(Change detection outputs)
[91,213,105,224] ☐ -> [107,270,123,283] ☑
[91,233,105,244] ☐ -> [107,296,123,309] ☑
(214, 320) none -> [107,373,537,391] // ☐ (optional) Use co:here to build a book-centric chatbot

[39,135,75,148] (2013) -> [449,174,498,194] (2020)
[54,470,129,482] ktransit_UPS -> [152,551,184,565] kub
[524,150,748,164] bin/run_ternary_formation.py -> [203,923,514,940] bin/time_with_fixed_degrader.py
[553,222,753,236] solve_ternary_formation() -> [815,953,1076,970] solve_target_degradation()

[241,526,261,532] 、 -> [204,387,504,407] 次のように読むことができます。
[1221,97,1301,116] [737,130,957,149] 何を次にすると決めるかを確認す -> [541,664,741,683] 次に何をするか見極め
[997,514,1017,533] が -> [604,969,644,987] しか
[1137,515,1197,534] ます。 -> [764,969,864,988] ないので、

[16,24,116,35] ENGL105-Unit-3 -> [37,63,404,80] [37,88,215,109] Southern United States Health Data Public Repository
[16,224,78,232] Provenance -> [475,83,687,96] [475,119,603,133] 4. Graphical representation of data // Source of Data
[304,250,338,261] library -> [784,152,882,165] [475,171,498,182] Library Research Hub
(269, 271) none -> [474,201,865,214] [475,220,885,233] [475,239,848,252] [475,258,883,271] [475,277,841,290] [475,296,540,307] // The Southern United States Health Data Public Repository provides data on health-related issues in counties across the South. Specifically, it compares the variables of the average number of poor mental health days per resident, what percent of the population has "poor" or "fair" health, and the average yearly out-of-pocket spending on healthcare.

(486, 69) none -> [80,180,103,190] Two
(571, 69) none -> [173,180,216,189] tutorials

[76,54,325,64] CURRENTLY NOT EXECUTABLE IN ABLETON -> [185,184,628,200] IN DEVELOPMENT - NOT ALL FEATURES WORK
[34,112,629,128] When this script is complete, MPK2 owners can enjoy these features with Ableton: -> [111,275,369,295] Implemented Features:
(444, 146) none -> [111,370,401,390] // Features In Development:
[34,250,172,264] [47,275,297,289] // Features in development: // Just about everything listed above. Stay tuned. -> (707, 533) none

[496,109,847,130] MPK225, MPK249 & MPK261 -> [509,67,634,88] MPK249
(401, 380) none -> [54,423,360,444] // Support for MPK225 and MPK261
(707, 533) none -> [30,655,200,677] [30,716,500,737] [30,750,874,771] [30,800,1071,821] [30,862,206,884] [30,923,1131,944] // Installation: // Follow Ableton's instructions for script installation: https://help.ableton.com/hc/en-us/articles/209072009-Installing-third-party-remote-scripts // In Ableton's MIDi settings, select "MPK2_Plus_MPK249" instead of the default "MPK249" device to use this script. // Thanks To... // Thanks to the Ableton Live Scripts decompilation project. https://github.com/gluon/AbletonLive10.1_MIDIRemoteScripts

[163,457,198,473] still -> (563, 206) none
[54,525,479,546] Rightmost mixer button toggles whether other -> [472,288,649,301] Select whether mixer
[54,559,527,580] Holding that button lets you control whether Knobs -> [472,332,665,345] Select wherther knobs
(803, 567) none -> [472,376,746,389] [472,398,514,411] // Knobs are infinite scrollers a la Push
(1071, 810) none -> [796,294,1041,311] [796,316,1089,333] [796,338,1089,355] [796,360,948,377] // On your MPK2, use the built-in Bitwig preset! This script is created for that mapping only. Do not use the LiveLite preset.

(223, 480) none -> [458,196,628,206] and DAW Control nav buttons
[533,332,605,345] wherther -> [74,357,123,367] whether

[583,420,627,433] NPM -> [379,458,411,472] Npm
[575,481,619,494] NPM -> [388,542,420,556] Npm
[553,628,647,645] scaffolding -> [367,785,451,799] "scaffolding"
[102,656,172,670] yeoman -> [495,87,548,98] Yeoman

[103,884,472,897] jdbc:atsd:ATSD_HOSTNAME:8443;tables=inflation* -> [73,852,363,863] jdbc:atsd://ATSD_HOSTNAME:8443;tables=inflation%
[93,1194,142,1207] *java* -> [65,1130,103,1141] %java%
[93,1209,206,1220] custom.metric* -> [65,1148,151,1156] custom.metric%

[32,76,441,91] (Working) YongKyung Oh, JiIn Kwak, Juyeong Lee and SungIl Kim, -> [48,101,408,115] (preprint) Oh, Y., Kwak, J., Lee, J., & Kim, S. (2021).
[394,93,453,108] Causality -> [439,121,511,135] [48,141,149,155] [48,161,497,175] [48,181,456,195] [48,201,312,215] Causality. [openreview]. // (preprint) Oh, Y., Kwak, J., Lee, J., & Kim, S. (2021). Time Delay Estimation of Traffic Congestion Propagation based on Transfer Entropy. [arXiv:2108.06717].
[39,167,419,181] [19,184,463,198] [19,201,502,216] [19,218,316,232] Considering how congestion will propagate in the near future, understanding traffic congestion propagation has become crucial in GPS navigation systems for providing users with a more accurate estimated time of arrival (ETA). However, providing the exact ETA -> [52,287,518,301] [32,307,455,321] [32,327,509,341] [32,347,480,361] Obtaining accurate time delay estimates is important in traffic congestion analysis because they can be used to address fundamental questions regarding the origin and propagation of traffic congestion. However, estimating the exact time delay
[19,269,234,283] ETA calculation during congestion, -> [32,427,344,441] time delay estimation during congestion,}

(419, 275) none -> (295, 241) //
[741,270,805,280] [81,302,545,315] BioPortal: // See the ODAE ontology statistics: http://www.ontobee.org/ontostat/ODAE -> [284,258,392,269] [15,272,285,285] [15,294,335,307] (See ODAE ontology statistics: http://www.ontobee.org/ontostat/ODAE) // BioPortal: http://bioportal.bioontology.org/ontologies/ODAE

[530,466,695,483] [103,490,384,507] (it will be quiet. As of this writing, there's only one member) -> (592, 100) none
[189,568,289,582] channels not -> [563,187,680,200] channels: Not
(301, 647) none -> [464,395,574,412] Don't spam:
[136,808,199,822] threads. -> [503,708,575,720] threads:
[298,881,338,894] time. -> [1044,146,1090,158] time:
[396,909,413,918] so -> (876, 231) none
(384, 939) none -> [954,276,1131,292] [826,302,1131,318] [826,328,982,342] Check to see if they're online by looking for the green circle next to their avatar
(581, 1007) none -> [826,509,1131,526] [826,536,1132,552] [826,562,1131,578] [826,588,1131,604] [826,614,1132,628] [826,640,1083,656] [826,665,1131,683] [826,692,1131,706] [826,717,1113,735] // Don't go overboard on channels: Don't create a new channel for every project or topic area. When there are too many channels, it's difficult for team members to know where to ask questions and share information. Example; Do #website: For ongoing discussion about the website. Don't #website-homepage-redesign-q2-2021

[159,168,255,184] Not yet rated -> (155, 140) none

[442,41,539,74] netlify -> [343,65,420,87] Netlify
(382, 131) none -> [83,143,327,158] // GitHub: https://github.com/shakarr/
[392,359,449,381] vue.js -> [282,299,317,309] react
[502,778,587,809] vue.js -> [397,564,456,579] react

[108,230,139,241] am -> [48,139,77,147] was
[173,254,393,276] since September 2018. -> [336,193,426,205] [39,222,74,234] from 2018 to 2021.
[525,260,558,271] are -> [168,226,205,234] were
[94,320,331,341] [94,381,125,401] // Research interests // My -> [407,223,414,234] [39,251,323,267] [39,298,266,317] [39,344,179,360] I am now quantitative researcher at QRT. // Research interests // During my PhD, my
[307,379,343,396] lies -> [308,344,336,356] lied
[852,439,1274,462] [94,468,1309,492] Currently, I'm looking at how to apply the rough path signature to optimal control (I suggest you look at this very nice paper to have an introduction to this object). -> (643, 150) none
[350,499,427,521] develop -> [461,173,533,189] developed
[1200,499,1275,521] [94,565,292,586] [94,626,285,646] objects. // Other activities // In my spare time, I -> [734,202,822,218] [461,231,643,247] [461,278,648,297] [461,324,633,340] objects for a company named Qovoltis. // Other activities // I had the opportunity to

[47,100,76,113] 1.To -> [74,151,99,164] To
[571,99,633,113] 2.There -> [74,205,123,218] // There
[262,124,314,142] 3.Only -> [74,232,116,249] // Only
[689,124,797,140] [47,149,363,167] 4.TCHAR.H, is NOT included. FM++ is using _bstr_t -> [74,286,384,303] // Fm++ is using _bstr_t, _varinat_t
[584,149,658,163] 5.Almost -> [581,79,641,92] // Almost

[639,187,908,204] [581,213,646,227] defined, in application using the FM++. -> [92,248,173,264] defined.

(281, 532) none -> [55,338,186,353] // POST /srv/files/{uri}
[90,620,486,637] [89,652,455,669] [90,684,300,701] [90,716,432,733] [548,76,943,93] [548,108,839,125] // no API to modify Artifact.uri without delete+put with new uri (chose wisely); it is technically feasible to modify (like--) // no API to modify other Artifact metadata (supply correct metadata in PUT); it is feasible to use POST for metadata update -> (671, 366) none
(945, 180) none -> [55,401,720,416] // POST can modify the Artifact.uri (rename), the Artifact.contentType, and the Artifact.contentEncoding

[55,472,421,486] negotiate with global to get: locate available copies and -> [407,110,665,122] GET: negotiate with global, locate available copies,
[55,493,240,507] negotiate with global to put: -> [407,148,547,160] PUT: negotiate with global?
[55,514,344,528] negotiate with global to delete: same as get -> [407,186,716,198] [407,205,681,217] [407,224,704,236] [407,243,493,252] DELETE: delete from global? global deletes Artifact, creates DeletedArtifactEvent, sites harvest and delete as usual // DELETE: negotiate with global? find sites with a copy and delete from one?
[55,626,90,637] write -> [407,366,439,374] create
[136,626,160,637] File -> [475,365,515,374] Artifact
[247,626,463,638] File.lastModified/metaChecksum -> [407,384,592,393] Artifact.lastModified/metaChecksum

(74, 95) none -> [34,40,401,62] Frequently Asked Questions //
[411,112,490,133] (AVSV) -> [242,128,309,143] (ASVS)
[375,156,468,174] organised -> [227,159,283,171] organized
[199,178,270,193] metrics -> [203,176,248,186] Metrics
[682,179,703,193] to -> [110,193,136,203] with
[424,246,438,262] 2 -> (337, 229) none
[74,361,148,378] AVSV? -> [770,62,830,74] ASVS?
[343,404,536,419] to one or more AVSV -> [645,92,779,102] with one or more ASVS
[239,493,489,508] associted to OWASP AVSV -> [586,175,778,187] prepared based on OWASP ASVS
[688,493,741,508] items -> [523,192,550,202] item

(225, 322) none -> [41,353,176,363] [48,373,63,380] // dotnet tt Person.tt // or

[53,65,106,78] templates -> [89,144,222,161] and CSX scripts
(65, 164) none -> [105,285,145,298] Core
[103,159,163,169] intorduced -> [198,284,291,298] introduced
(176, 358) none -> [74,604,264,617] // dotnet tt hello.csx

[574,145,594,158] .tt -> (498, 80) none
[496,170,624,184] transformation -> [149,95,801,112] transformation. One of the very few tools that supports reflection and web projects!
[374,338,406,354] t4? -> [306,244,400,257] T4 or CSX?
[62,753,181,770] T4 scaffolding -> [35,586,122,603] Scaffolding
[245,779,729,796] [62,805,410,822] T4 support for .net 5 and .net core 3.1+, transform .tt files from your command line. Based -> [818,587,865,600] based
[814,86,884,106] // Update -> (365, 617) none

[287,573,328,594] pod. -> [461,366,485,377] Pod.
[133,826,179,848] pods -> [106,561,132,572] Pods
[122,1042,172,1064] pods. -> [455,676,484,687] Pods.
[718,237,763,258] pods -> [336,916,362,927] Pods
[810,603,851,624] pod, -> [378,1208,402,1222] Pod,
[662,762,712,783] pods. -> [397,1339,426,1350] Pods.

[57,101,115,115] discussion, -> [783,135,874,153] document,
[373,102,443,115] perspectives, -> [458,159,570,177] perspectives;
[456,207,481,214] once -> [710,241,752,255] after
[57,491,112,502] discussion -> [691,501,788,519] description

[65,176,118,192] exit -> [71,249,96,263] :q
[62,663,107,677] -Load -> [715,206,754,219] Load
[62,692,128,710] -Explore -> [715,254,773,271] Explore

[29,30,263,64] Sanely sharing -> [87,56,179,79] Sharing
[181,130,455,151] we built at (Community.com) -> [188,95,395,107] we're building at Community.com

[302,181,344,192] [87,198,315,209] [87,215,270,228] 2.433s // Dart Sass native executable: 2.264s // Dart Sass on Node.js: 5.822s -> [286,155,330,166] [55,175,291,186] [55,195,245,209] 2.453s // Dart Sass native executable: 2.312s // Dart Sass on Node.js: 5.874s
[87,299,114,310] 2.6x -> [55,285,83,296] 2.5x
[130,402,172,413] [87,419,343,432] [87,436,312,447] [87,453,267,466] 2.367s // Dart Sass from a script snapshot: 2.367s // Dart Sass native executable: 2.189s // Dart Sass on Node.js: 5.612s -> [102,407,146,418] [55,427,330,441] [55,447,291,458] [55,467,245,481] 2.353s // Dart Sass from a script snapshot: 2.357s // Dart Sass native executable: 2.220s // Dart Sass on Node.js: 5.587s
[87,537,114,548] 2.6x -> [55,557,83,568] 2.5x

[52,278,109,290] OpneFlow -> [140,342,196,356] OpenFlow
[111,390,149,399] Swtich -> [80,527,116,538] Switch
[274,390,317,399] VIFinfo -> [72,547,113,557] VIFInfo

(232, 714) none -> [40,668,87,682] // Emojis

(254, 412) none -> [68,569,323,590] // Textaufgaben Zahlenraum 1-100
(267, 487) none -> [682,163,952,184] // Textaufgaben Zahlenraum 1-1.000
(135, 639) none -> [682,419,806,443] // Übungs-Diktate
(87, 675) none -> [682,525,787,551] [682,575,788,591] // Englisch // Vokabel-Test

§ **TASK GOAL**
Above are the lines; repeat exactly the ones from the line containing "[54,559,527,580] Holding that" down to the line containing "[394,93,453,108] Causality ->", both inclusive.

§ **THE COMPLETED TASK**
[54,559,527,580] Holding that button lets you control whether Knobs -> [472,332,665,345] Select wherther knobs
(803, 567) none -> [472,376,746,389] [472,398,514,411] // Knobs are infinite scrollers a la Push
(1071, 810) none -> [796,294,1041,311] [796,316,1089,333] [796,338,1089,355] [796,360,948,377] // On your MPK2, use the built-in Bitwig preset! This script is created for that mapping only. Do not use the LiveLite preset.

(223, 480) none -> [458,196,628,206] and DAW Control nav buttons
[533,332,605,345] wherther -> [74,357,123,367] whether

[583,420,627,433] NPM -> [379,458,411,472] Npm
[575,481,619,494] NPM -> [388,542,420,556] Npm
[553,628,647,645] scaffolding -> [367,785,451,799] "scaffolding"
[102,656,172,670] yeoman -> [495,87,548,98] Yeoman

[103,884,472,897] jdbc:atsd:ATSD_HOSTNAME:8443;tables=inflation* -> [73,852,363,863] jdbc:atsd://ATSD_HOSTNAME:8443;tables=inflation%
[93,1194,142,1207] *java* -> [65,1130,103,1141] %java%
[93,1209,206,1220] custom.metric* -> [65,1148,151,1156] custom.metric%

[32,76,441,91] (Working) YongKyung Oh, JiIn Kwak, Juyeong Lee and SungIl Kim, -> [48,101,408,115] (preprint) Oh, Y., Kwak, J., Lee, J., & Kim, S. (2021).
[394,93,453,108] Causality -> [439,121,511,135] [48,141,149,155] [48,161,497,175] [48,181,456,195] [48,201,312,215] Causality. [openreview]. // (preprint) Oh, Y., Kwak, J., Lee, J., & Kim, S. (2021). Time Delay Estimation of Traffic Congestion Propagation based on Transfer Entropy. [arXiv:2108.06717].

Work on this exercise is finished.